When Azerbaijani president Ilham Aliyev and Armenian prime minister Nikol Pashinyan shook hands with Donald Trump at the White House on August 8, 2025, it wasn’t just another photo opportunity. For the first time in decades, the leaders of Azerbaijan and Armenia set out a roadmap to end a conflict that has scarred both nations for a generation. 

The leaders issued a seven‑point declaration acknowledging that they had “witnessed the initialing of an agreed-upon text of the ‘Agreement on Establishment of Peace and Inter‑State Relations.’” Although not yet fully signed, this document pledges respect for each other’s sovereignty and rejects the use of force to redraw borders. 

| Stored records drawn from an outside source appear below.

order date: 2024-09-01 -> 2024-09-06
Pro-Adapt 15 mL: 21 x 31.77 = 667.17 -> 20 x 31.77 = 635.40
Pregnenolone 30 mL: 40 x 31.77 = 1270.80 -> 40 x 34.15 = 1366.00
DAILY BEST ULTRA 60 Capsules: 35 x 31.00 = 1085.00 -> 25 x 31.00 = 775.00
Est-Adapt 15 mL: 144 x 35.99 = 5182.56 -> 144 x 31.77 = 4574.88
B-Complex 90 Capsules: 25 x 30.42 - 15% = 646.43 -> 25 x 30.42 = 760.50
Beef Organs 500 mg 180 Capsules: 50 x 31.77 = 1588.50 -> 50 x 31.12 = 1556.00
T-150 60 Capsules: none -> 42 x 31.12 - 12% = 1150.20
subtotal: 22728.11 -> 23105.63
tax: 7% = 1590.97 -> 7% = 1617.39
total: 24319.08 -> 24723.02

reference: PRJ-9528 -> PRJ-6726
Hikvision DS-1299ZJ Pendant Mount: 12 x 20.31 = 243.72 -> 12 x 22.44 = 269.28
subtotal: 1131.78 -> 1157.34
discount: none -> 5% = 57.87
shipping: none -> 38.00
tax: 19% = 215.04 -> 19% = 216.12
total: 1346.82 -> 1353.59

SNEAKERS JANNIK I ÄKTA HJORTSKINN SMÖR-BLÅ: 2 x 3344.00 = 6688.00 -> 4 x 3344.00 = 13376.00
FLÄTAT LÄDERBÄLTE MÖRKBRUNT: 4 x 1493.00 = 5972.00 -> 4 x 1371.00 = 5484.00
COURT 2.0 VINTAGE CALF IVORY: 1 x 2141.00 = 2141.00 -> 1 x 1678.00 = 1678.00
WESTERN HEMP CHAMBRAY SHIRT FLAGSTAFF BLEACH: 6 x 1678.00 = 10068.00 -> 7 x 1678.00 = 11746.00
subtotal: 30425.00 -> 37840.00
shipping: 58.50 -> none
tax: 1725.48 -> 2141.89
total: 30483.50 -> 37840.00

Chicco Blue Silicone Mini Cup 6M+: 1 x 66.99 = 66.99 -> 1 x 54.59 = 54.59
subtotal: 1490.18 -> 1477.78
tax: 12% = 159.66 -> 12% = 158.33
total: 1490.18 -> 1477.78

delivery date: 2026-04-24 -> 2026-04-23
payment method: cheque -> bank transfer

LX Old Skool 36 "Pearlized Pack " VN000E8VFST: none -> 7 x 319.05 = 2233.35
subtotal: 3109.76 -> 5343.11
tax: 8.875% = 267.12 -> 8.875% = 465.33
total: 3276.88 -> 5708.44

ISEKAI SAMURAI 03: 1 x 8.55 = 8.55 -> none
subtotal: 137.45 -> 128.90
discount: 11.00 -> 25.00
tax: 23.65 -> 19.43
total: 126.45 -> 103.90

It also envisages a US-backed transit route through Armenia to “facilitate unimpeded connectivity” between mainland Azerbaijan and its Nakhchivan exclave. For communities along those routes, this isn’t a mere diplomatic agreement. It’s the promise of reopened roads, revived marketplaces, and communities no longer divided by barbed wire and trenches.

Not everyone sees it that way. Stephan Pechdimaldji, in his recent article, dismisses this accord as hollow symbolism and demands “holding Azerbaijan accountable” for the latter’s actions to restore its territorial integrity. Well, the responsibility is not a one-way street. That stance erases the decades when Armenian forces held internationally recognized Azerbaijani territories under control, displacing hundreds of thousands of people. And it disregards the absolute destruction of hundreds of Azerbaijani towns by Armenian armed forces in Karabakh, which Azerbaijan recovered in a desolate state, and is currently trying to rebuild and revive.